Nuevamente suspiraste y abatido caíste hacia atrás y te quedaste así, tumbado como está aquel que ya no pelea. Ni los músculos, ni su mente ofrecen resistencia alguna.
Mirabas casi sin mirar las manchas del cielo… Y comenzaste a buscar figuras ocultas, según tú, y te pareció encontrar un ave, que bien pudiese ser el ave fénix y luego viste una cabeza de caballo y por allá una estrella, y por ahí el perfil de un hombre de grandes entradas y bigotes, y tú mismo te dadas argumentos… “sí, ahí está la frente amplia y abajo los bigotes”… Y te acordaste de José Manuel…. “el cura Balmacedista me decían”, y parece que ya hablabas solo y no te importaba.
“Luego la guerra”, te dijiste como conversando con alguien.
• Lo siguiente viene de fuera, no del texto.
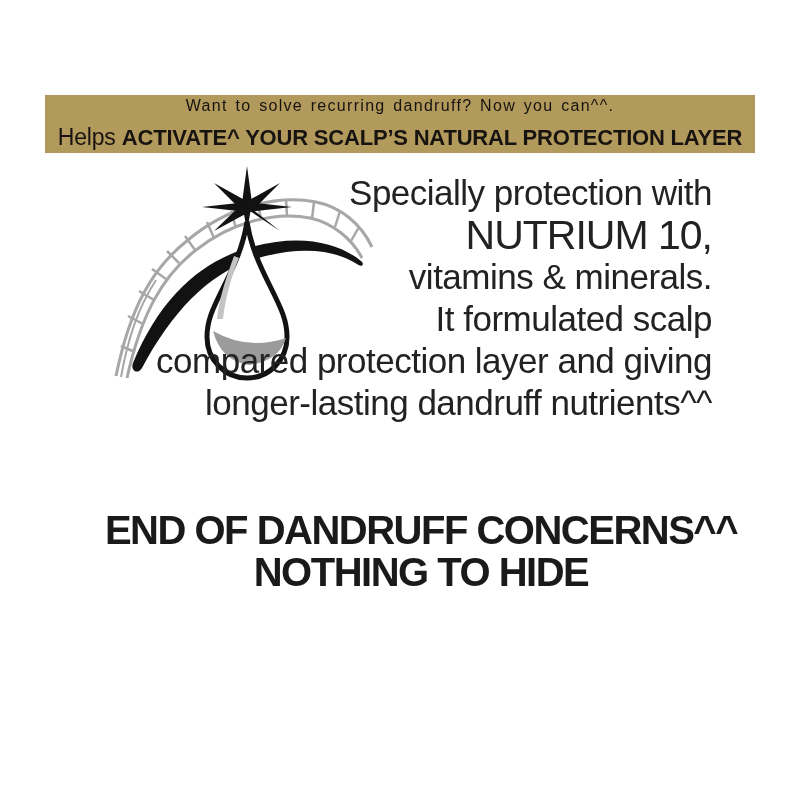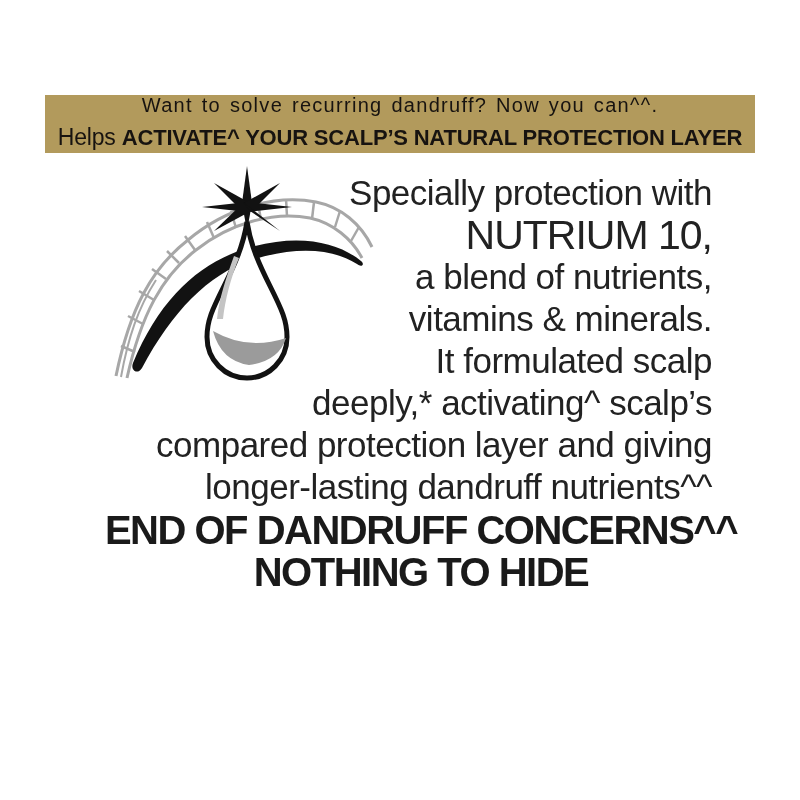--- a/index.html
+++ b/index.html
@@ -32,21 +32,21 @@
     height: 58px;
     background: #b29a5c;
     color: #171310;
     display: flex;
     flex-direction: column;
     align-items: center;
     justify-content: center;
     text-align: center;
   }
   .banner-line1 {
-    font-size: 20px;
+    font-size: 16px;
     line-height: 27px;
     letter-spacing: 1.3px;
     word-spacing: 2px;
     white-space: nowrap;
   }
   .banner-line2 {
     font-size: 22px;
     line-height: 36px;
     letter-spacing: -0.2px;
     white-space: nowrap;
@@ -154,24 +154,22 @@
   </svg>
 
   <div class="banner">
     <div class="banner-line1">Want to solve recurring dandruff? Now you can^^.</div>
     <div class="banner-line2"><span class="prefix">Helps </span><span class="caps">ACTIVATE^ YOUR SCALP’S NATURAL PROTECTION LAYER</span></div>
   </div>
 
   <div class="copy">
     <div class="copy-line">Specially protection with</div>
     <div class="copy-line nutrium">NUTRIUM 10,</div>
-    <div class="copy-line">a blend of nutrients,</div>
     <div class="copy-line">vitamins &amp; minerals.</div>
     <div class="copy-line">It formulated scalp</div>
-    <div class="copy-line">deeply,* activating^ scalp’s</div>
     <div class="copy-line">compared protection layer and giving</div>
     <div class="copy-line">longer-lasting dandruff nutrients^^</div>
   </div>
 
   <div class="headline">
     <div class="headline-line">END OF DANDRUFF CONCERNS^^</div>
     <div class="headline-line">NOTHING TO HIDE</div>
   </div>
 
 

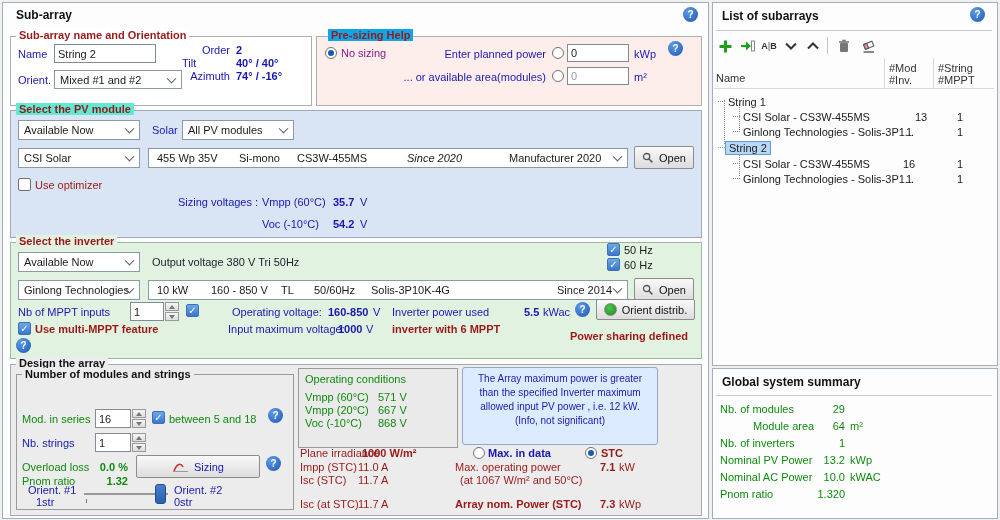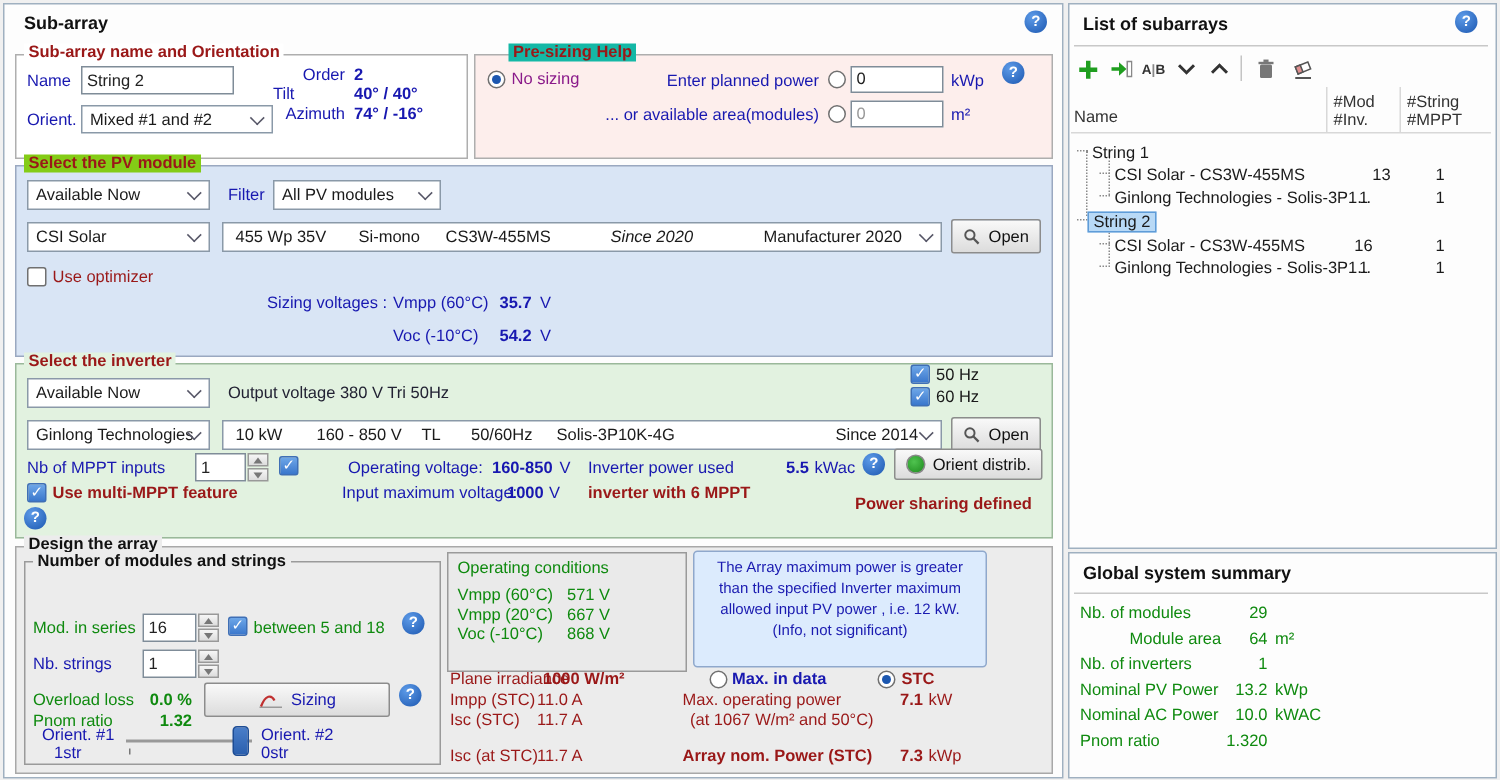--- a/index.html
+++ b/index.html
@@ -57,40 +57,40 @@
     <span class="chev"></span>
   </div>
 <div class="t navy" style="left:182px;top:44px;width:48px;text-align:right;">Order</div>
 <div class="t navy b" style="left:236px;top:44px;">2</div>
 <div class="t navy" style="left:182px;top:57px;width:48px;text-align:left;">Tilt</div>
 <div class="t navy b" style="left:236px;top:57px;">40° / 40°</div>
 <div class="t navy" style="left:182px;top:70px;width:48px;text-align:right;">Azimuth</div>
 <div class="t navy b" style="left:236px;top:70px;">74° / -16°</div>
 
 <div class="box" style="left:316px;top:36px;width:384px;height:68px;background:#fdeeec;"></div>
-<div class="legend dred" style="left:339px;top:29px;background:#14b8a6;">Pre-sizing Help</div>
+<div class="legend dred" style="left:328px;top:29px;background:#0ea5e9;">Pre-sizing Help</div>
 <div class="radio sel" style="left:325px;top:47px;"></div>
 <div class="t purple" style="left:341px;top:47px;">No sizing</div>
 <div class="t navy" style="left:420px;top:48px;width:126px;text-align:right;">Enter planned power</div>
 <div class="radio" style="left:552px;top:47px;"></div>
 <input class="input" style="left: 567px; top: 44px; width: 62px; height: 18px;" value="0">
 <div class="t navy" style="left:634px;top:48px;">kWp</div>
 <div class="help" style="left:668px;top:41px;">?</div>
 <div class="t navy" style="left:374px;top:71px;width:172px;text-align:right;">... or available area(modules)</div>
 <div class="radio" style="left:552px;top:70px;"></div>
 <input class="input" style="left: 567px; top: 67px; width: 62px; height: 18px; color: rgb(153, 153, 153);" value="0">
 <div class="t navy" style="left:634px;top:71px;">m²</div>
 
 <div class="box" style="left:10px;top:110px;width:690px;height:126px;background:#d9e5f5;border-color:#9aa8c0;"></div>
-<div class="legend dred" style="left:16px;top:103px;background:#84cc16;">Select the PV module</div>
+<div class="legend dred" style="left:16px;top:103px;background:#5eead4;">Select the PV module</div>
 <div class="select" style="left:18px;top:120px;width:122px;height:20px;">
     <span>Available Now</span>
     <span class="chev"></span>
   </div>
-<div class="t navy" style="left:152px;top:124px;">Filter</div>
+<div class="t navy" style="left:152px;top:124px;">Solar</div>
 <div class="select" style="left:182px;top:120px;width:112px;height:20px;">
     <span>All PV modules</span>
     <span class="chev"></span>
   </div>
 <div class="select" style="left:18px;top:148px;width:122px;height:20px;">
     <span>CSI Solar</span>
     <span class="chev"></span>
   </div>
 <div class="select" style="left:148px;top:148px;width:480px;height:20px;">
   <span style="position:absolute;left:8px;">455 Wp 35V</span>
Y recordaste con una sombra de amargura, que habías dicho o quizás solo lo pensaste, “que está bien… que bueno que termine la guerra… gane quien gane… que se acabe la cacería”. Pero para ti no llegó la paz.
Aquellos que quedaron en pie tras la victoria, con antorchas y pistolas se tomaban venganza de las ofensas, y tomaban también monedas, saqueaban las casas de los derrotados.
“Pobre familia Solovera“, pensaste y tus ojos se humedecieron, cosa poco habitual en ti, y el tobillo pareció dejar de doler.
“Y allá afuera, ¿habrá alguien que me defienda?” Y no te atreviste a pensar en respuestas.
“Y entonces fueron por mí”. Te relatabas a ti mismo la historia, como no queriendo olvidar… “Le dieron patadas a la puerta de mi casa y con gritos, insultos y empujones me subieron al carro policial, como si fuese un criminal… Vi varias caras de conocidos: la señora Carmen, que se olvidó que fui yo quien le hablé al droguero Hagel para que le entregara sus remedios.
Quisiste tener pena por ellos, pero tu rabia era mayor.
Malagradecidos, pensaste, pero luego te diste cuenta que en realidad lo dijiste, y que al hacerlo, resultó un acto liberador… “Malagradecidos”, y tu voz quebradiza, como la de quien pronto romperá en llanto, se mutó a otra más serena… Respiraste… Te sentaste cobre la cama… “Son unos malagradecidos, después de haber hecho tanto por esta ciudad y su gente, son unos malagradecidos…, pero no les tengo miedo. Aquí estoy…” Te pusiste de pie y mirabas hacia la puerta, y te sorprendiste de ti mismo, “no les temo, no he hecho nada malo. Vengan por mí, acá está el Cura Gómez”.